Billy Dog: A hound dog who appears to be a bully at first, but has a heart of gold. He is good friends with Huckle, Hilda, and Lowly. He later gets glasses and usually wears a red sweater. He is about six years old.
Bully Bobcat: A bobcat who works for the town's newspaper.
Cassie: A grey cat appearing in The Busy World of Richard Scarry.                 
Doctor Lion: A lion doctor who runs both a private practice and works at the Busytown Hospital and is the primary health care provider for most of the citizens.
Farmer Alfalfa: A goat who owns a farm in the outskirts of Busytown and specializes in growing corn.  Non-conscientious drivers can often be seen driving through his fields. (He may have been named after a Terrytoons character of the same name.)
Farmer Patrick Pig: A farmer pig who resides on the outskirts of Busytown. He grows corn and wheat.
Farmer Fox: A farmer fox who resides on the outskirts of Busytown.  He also works at a farm stand.
Fred: A squid who runs a fish and chips business.
Fireman Ralph: A pig firefighter who is the chief and leader of the crew at the Busytown Fire Station.
Goldbug: A cricket who works as a roving news reporter for the Busytown Action Bug News and drives a small yellow van, appearing in Busytown Mysteries.
Mr. Gronkle: An elderly and grouchy warthog who isn't fond of children. He is rarely compassionate and wants things to go his way. Despite his flaws, he sometimes shows a soft side.
Mr. Humperdink: A pig who works Busytown's bakery, appearing in Richard Scarry's Best Busy People Video Ever and The Busy World of Richard Scarry.
Janitor Joe: A fox who is a janitor in most places of Busytown, including, the theatre and Huckle's school.
Jason the Mason: A pig mason who specializes in building brick foundations and chimneys.  Although skilled at his trade, he is somewhat clumsy.
John Parr Miller: A terrier at the town party, apparently a chef, named after a Disney animator who then moved into illustration of children's books.
Mayor Fox:  A fox and the Mayor of Busytown.

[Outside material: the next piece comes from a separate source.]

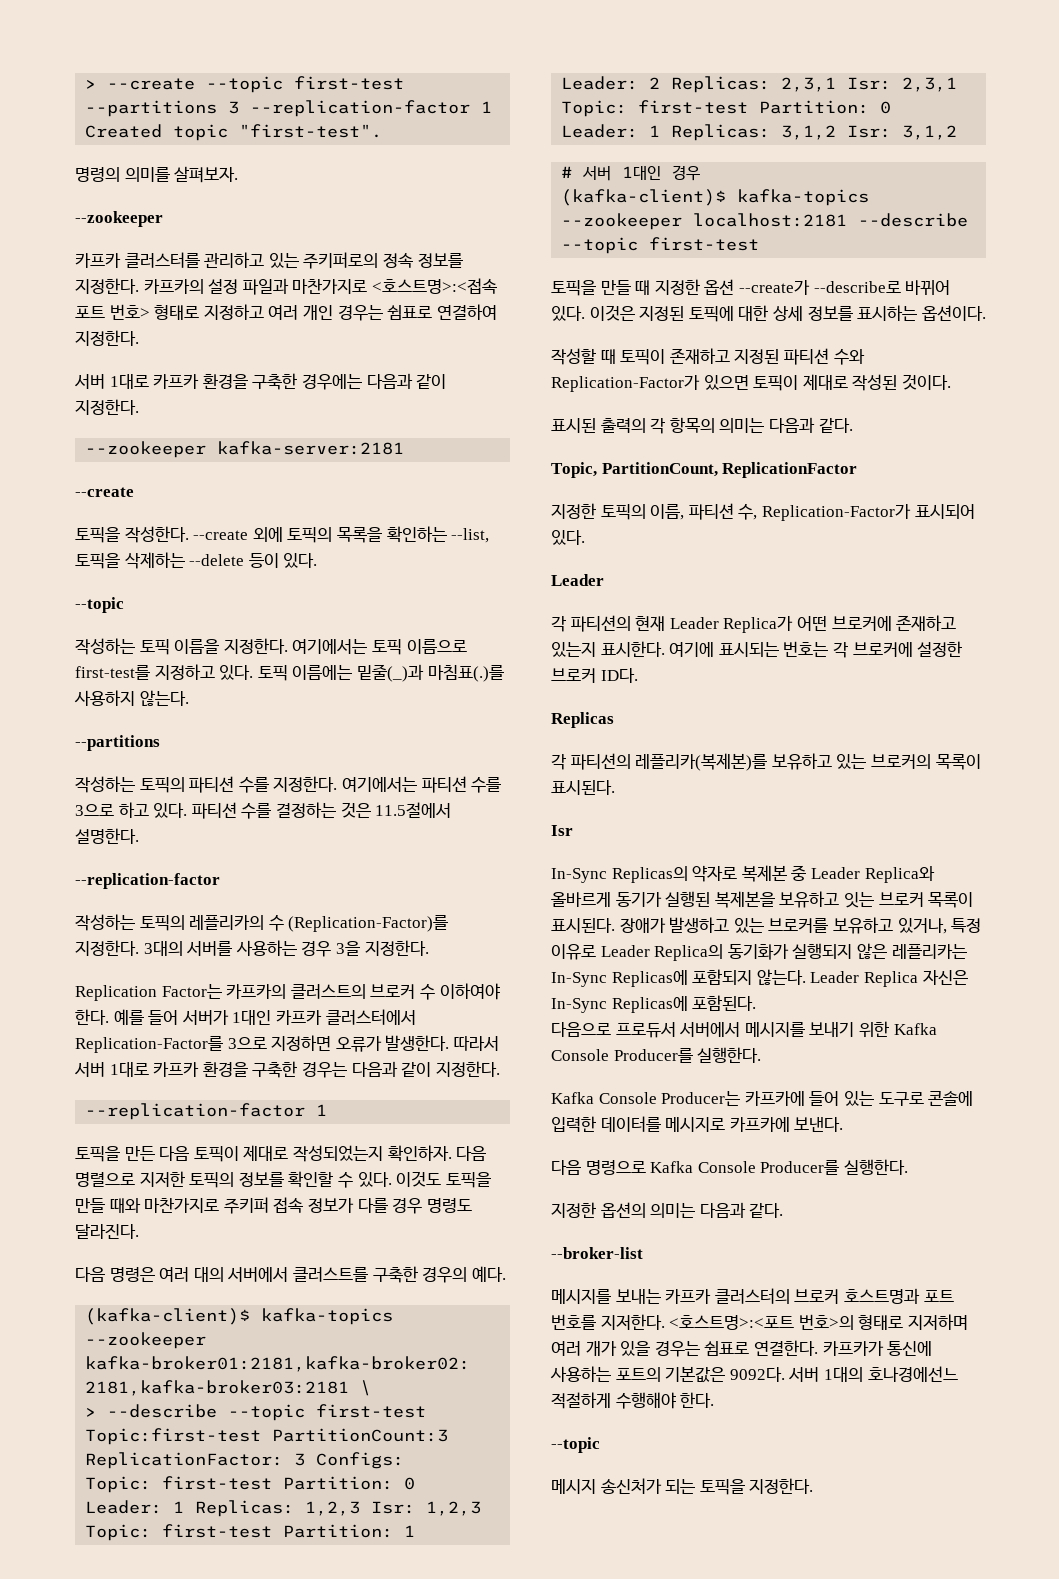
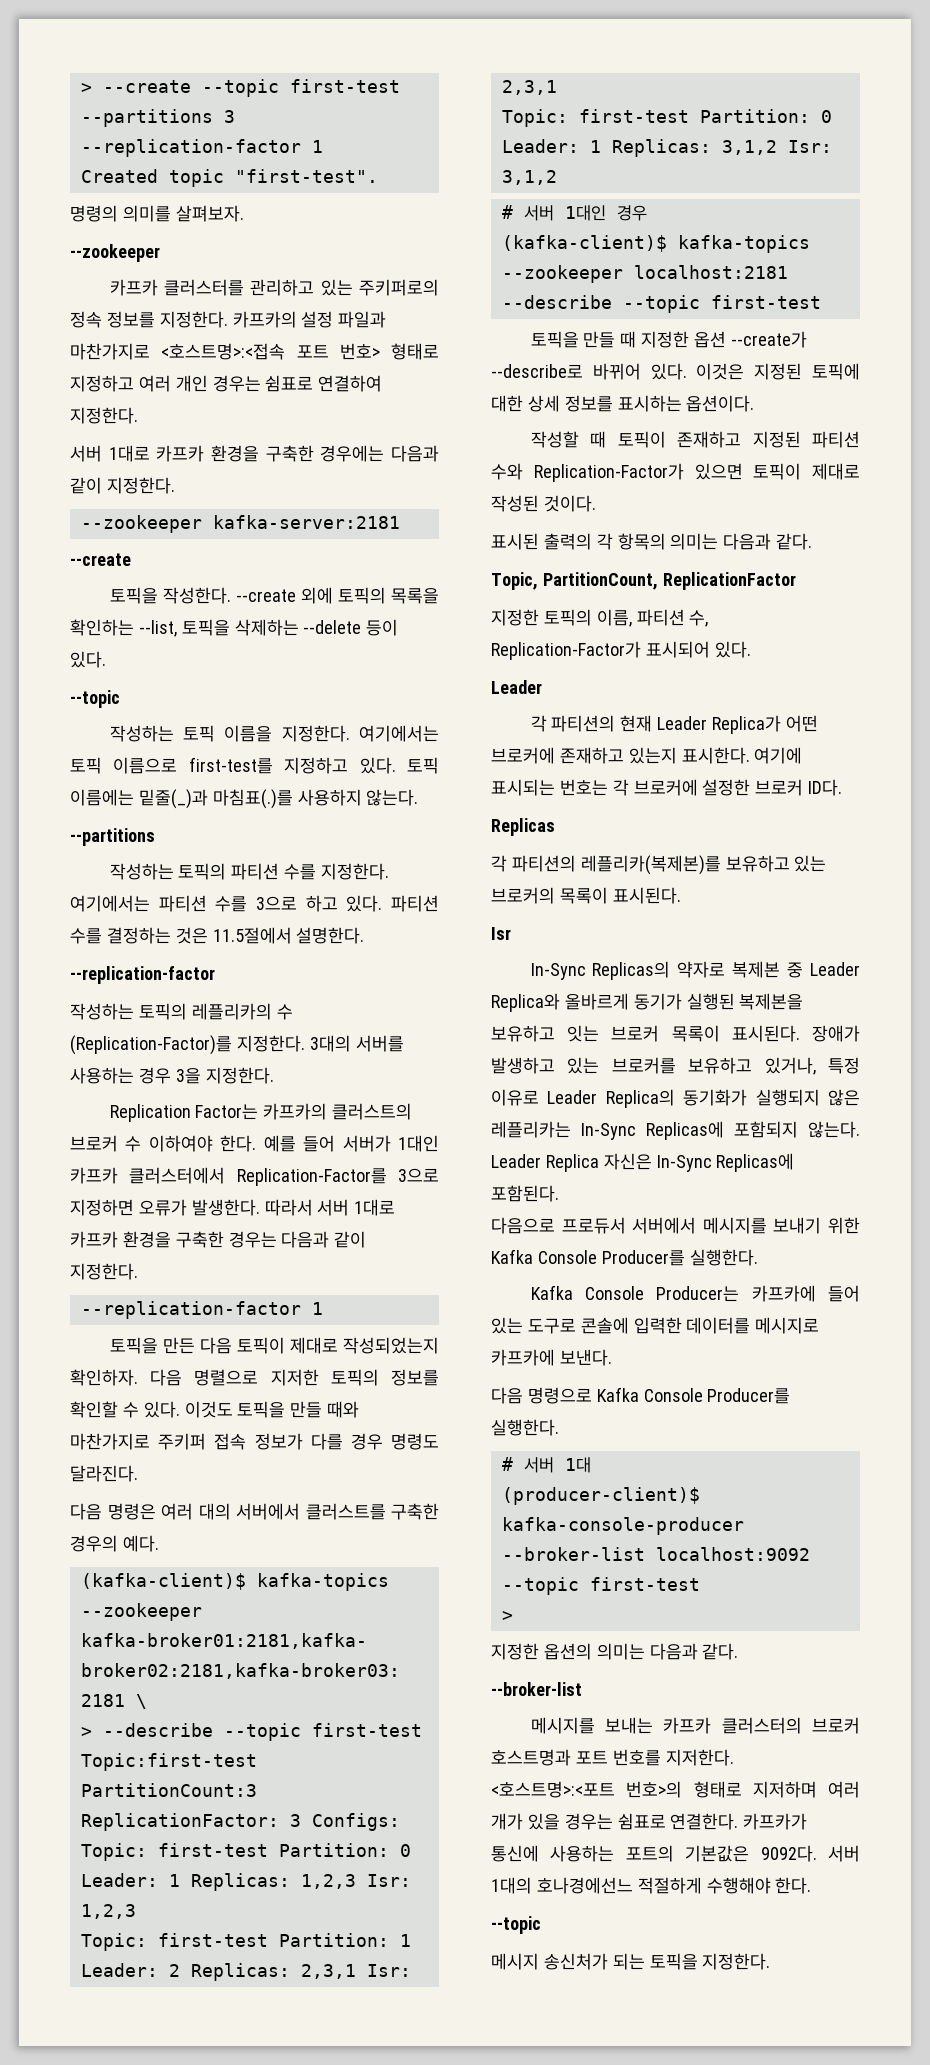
(908, 1167) none -> [501,1457,591,1473] [501,1487,700,1505] [501,1517,744,1535] [501,1547,810,1561] [501,1577,700,1595] [501,1611,513,1621] // # 서버 1대 // (producer-client)$ kafka-console-producer --broker-list localhost:9092 --topic first-test // >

He always wears a monocle, top hat and a ribbon of office.
Ngorongoro Crater: A hyena who is a photographer and whose camera gets a parking ticket.
Nurse Nelly: A cat nurse who often works as Dr. Lion's assistant both at his office and in the hospital.
Pig-Will and Pig-Won't: Two pig brothers around age 6 who drive a sausage shaped car and are friends of Huckle and Sally.  Pig-Will wears a green shirt and/or green overalls and Pig-Won't wears a red shirt/blue overalls. Pig-Will's catchphrase is, "I will! I will!" Pig-Won't's catchphrase is, "I won't."
Postman Pig: A pig letter carrier.  Although not the only carrier in Busytown, his route includes the Cat family's home.
P.S. Pig: A pig letter carrier, appearing in The Busy World of Richard Scarry.
Mr. Raccoon: A raccoon who works at the cafeteria shop, appearing in The Busy World of Richard Scarry.
Raffles Rat: A rat thief who uses convoluted schemes and elaborate disguises to commit crimes.  He may work alone or with a partner and is especially fond of stealing jewelry.
Mr. Root: An armadillo who works at the community garden. He can be a bit demanding.
Sawdust the Carpenter: A cat carpenter who builds houses.  He sometimes works alone and sometimes with several apprentices.
Vanderbuilt: A young warthog and nephew to Mr. Gronkle. 
Wolfgang Wolf, Benny Baboon and Harry Hyena: A trio of layabouts who spend their time lazing in the sun or eating or getting into trouble. On one occasion they were deemed suitable enough to fly to the moon (with Lowly as a passenger).